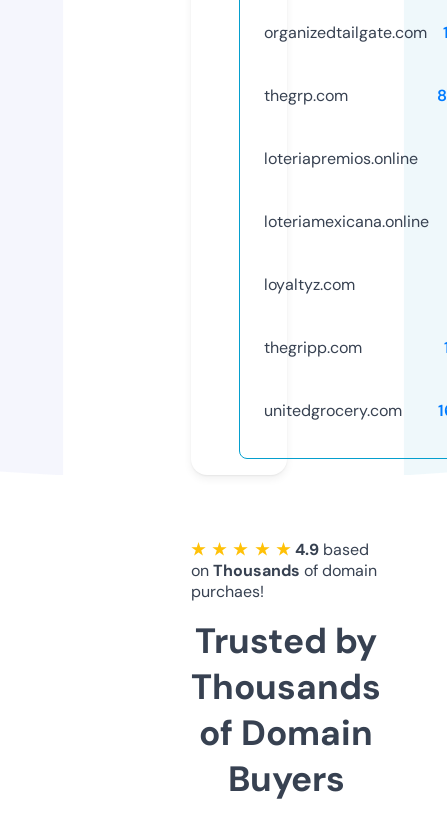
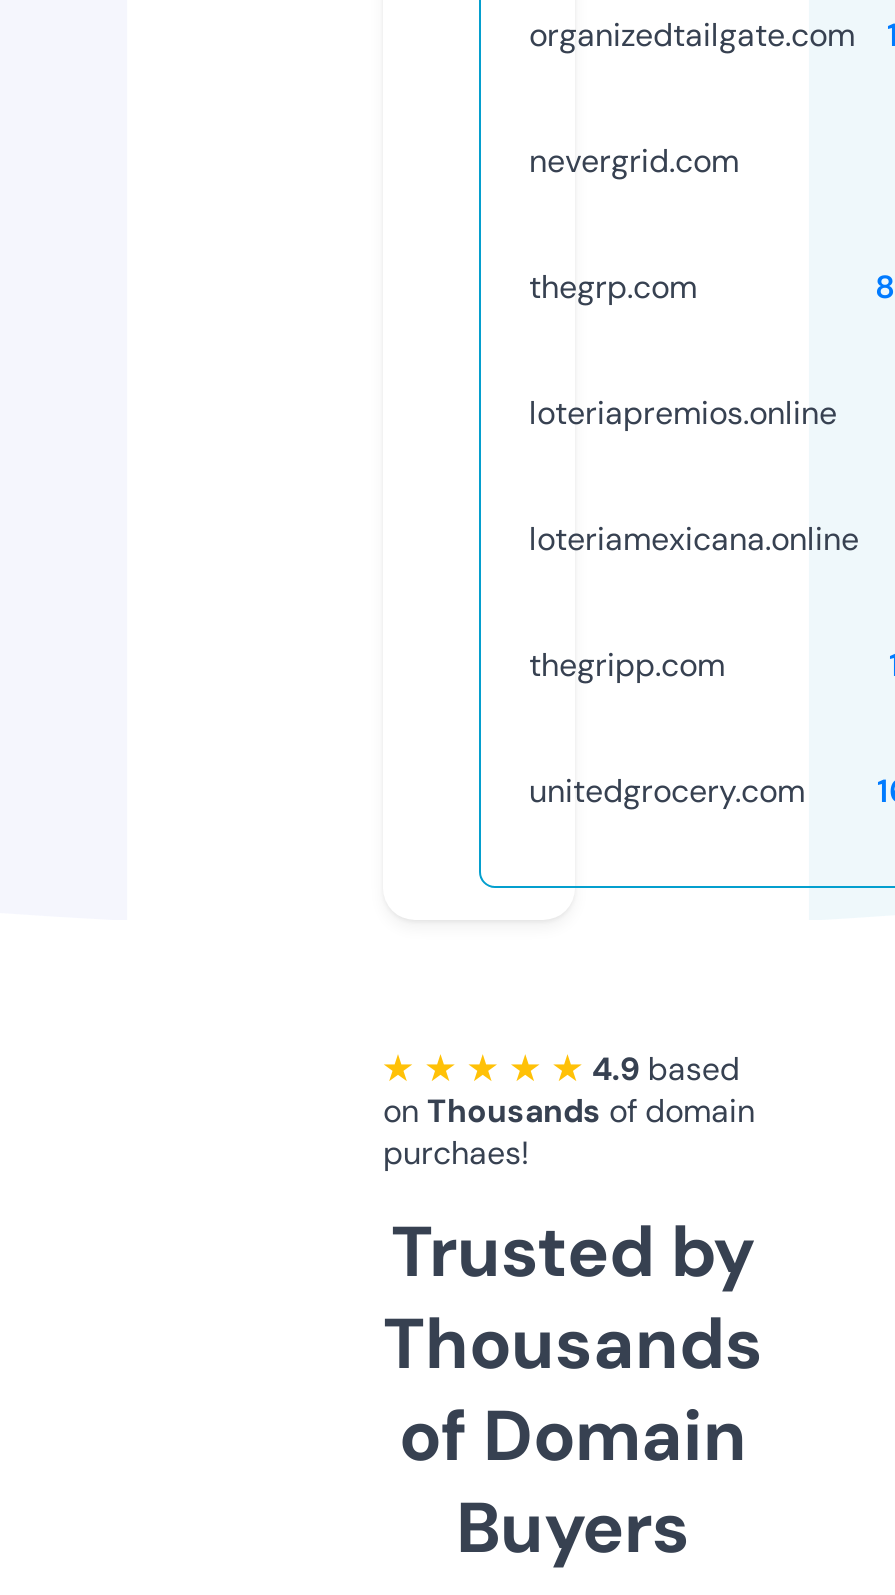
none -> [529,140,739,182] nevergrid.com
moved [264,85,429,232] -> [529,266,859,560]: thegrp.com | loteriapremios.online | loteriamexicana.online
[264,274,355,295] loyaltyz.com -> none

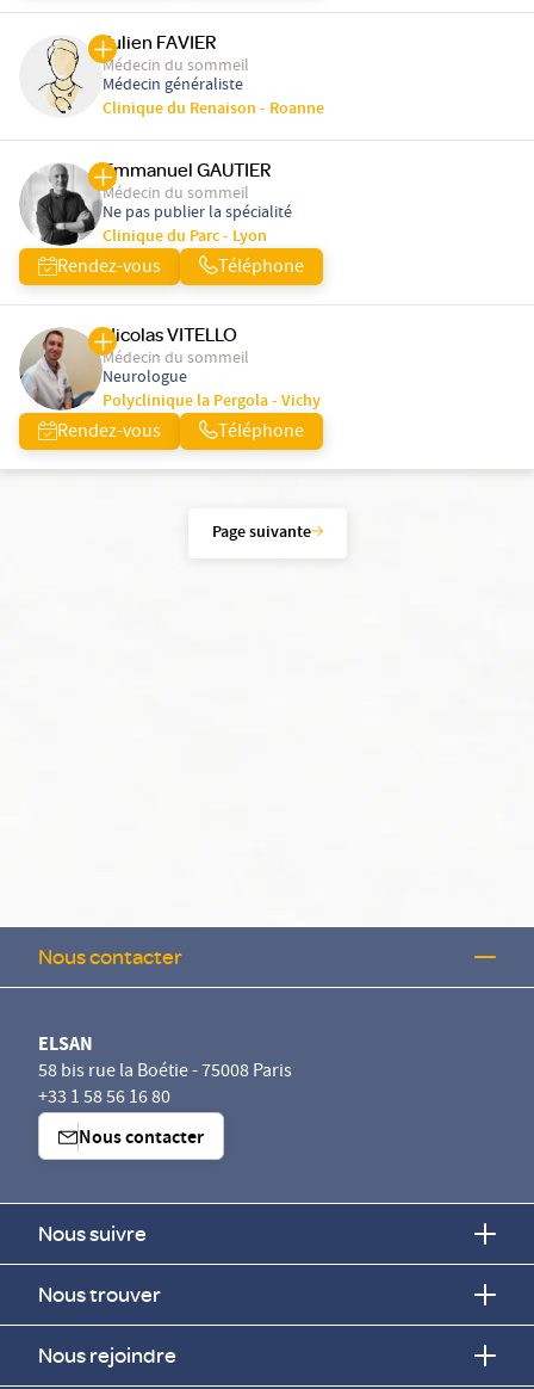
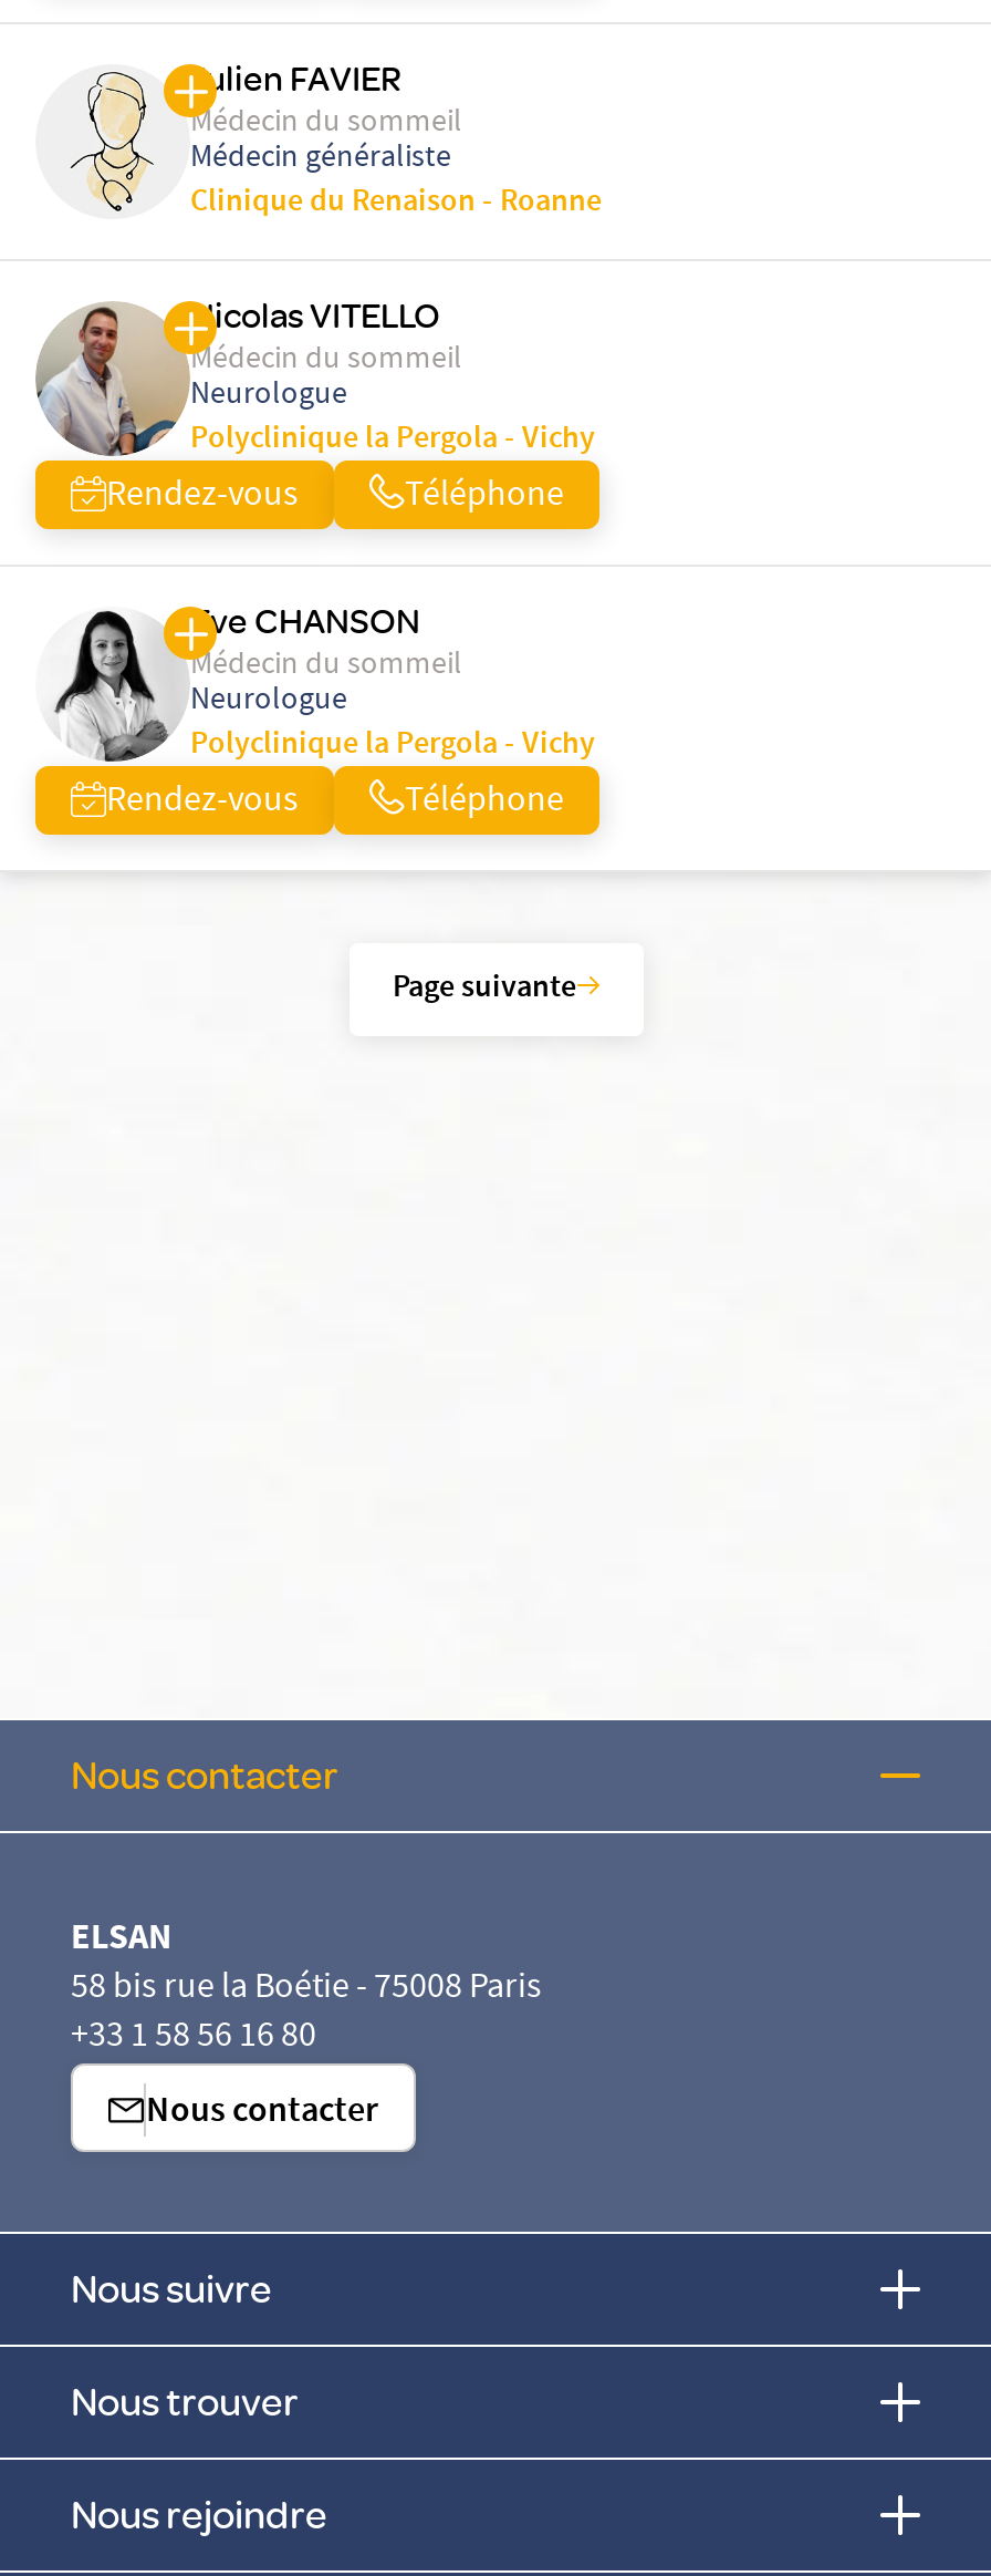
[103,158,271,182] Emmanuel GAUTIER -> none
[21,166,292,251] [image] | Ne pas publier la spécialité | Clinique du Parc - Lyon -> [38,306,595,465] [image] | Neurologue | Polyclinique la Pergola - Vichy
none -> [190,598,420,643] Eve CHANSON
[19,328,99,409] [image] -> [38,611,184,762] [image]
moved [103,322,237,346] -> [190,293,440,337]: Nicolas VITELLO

--- --- ---

● WHAT YOU HAVE TO DO: From the line containing "[103,158,271,182] Emmanuel GAUTIER -> none" down to the end of the listing above, return each line exactly as it appears and nothing more.

● EXERCISE OUTPUT:
[103,158,271,182] Emmanuel GAUTIER -> none
[21,166,292,251] [image] | Ne pas publier la spécialité | Clinique du Parc - Lyon -> [38,306,595,465] [image] | Neurologue | Polyclinique la Pergola - Vichy
none -> [190,598,420,643] Eve CHANSON
[19,328,99,409] [image] -> [38,611,184,762] [image]
moved [103,322,237,346] -> [190,293,440,337]: Nicolas VITELLO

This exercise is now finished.